## Task details:
When a line in the data below includes "Canterbury", pick it out and copy it.

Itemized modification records
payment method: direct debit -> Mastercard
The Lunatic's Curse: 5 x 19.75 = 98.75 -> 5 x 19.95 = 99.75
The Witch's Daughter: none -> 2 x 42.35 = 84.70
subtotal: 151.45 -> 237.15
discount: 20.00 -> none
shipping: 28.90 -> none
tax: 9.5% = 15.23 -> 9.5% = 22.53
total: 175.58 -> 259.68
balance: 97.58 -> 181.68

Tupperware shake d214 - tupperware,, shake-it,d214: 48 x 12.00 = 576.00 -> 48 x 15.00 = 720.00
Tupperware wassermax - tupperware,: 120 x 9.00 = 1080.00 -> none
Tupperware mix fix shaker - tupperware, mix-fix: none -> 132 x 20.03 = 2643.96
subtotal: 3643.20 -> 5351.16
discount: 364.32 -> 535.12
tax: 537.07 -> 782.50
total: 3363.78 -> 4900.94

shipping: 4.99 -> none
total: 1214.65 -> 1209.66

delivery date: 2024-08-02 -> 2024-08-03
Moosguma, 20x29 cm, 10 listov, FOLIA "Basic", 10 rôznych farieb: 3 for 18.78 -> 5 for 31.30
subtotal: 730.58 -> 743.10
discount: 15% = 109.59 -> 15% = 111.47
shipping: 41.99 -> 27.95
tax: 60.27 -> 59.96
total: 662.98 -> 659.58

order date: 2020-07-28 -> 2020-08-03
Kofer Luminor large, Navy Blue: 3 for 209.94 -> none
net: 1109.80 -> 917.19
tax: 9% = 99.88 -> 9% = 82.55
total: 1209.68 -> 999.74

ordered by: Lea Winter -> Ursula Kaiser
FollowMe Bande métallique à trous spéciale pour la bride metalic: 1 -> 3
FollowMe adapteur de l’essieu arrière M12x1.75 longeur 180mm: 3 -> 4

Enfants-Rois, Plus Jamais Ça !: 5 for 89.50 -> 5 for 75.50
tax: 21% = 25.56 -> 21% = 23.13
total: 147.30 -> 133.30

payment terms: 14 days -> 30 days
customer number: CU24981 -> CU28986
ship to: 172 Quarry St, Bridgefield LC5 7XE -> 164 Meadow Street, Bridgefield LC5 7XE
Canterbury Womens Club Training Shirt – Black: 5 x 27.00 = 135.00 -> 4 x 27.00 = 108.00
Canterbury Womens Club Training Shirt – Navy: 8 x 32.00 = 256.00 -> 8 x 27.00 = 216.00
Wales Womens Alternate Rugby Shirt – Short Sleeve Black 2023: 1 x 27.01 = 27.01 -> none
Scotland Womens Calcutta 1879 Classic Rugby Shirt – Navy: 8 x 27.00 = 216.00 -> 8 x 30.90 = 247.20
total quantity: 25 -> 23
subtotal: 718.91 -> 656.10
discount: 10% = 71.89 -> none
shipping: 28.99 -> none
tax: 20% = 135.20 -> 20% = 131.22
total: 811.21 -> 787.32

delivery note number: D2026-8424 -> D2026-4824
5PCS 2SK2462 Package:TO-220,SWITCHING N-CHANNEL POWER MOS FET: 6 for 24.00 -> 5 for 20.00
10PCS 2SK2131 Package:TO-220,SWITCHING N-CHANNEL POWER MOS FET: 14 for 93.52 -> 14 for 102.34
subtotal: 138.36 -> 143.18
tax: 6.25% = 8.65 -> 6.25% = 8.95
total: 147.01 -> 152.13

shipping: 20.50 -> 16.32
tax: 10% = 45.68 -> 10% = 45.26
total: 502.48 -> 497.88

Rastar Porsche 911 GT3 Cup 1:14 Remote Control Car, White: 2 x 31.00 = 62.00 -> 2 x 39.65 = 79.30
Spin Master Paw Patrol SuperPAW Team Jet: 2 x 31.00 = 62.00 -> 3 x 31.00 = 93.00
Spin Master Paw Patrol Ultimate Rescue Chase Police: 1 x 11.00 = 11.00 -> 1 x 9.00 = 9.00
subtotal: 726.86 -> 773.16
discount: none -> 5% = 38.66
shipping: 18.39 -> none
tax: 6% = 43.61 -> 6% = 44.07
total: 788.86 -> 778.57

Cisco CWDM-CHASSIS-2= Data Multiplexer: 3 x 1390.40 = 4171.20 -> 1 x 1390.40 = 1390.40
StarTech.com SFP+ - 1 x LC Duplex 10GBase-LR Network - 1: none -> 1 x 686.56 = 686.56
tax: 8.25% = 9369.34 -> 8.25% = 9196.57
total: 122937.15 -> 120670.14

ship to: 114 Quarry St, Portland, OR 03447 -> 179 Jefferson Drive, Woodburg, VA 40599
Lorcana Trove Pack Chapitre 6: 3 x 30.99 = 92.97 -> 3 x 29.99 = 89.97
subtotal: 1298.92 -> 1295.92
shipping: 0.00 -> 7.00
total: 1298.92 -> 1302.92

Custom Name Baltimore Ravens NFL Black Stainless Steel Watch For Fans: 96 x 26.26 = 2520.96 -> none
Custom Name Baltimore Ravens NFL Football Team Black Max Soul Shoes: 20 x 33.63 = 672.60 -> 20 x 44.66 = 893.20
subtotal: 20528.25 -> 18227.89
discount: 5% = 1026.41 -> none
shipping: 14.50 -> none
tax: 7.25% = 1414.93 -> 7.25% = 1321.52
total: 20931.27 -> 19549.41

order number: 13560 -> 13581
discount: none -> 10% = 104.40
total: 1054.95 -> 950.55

## Result:
Canterbury Womens Club Training Shirt – Black: 5 x 27.00 = 135.00 -> 4 x 27.00 = 108.00
Canterbury Womens Club Training Shirt – Navy: 8 x 32.00 = 256.00 -> 8 x 27.00 = 216.00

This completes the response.